#### What is being asked
Take the lines below beginning at the line that has "- Set to true" and stopping after the line that has "- results in", and print them exactly as they are, with no other lines.

#### Edit difference data
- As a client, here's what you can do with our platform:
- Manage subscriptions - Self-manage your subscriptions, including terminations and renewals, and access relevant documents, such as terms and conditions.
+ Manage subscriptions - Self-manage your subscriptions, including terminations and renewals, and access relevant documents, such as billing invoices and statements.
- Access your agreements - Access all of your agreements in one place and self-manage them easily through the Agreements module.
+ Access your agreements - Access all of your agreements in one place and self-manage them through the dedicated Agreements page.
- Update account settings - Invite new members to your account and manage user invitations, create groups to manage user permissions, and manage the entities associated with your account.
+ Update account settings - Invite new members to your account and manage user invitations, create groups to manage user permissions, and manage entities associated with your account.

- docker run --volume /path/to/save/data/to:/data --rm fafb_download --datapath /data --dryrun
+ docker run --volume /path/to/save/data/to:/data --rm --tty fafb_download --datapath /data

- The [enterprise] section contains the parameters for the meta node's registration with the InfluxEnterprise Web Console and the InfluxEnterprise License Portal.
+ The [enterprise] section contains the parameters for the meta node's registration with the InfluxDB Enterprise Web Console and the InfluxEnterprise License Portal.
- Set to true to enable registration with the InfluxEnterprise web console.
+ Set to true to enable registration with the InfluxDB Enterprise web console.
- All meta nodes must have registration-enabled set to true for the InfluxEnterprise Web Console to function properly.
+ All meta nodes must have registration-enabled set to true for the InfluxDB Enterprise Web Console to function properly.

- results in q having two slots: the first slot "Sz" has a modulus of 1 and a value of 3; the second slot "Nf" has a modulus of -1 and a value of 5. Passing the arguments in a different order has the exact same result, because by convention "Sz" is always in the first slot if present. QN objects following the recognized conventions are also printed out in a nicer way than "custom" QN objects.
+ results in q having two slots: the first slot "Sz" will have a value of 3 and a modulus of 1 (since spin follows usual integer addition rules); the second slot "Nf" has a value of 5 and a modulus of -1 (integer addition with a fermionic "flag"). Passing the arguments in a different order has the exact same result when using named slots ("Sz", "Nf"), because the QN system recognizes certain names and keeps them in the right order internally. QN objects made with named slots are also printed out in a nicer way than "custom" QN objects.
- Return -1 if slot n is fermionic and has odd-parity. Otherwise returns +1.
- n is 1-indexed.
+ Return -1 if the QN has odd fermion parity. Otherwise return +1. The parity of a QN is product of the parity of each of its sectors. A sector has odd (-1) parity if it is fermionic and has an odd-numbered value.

#### Worked solution
- Set to true to enable registration with the InfluxEnterprise web console.
+ Set to true to enable registration with the InfluxDB Enterprise web console.
- All meta nodes must have registration-enabled set to true for the InfluxEnterprise Web Console to function properly.
+ All meta nodes must have registration-enabled set to true for the InfluxDB Enterprise Web Console to function properly.

- results in q having two slots: the first slot "Sz" has a modulus of 1 and a value of 3; the second slot "Nf" has a modulus of -1 and a value of 5. Passing the arguments in a different order has the exact same result, because by convention "Sz" is always in the first slot if present. QN objects following the recognized conventions are also printed out in a nicer way than "custom" QN objects.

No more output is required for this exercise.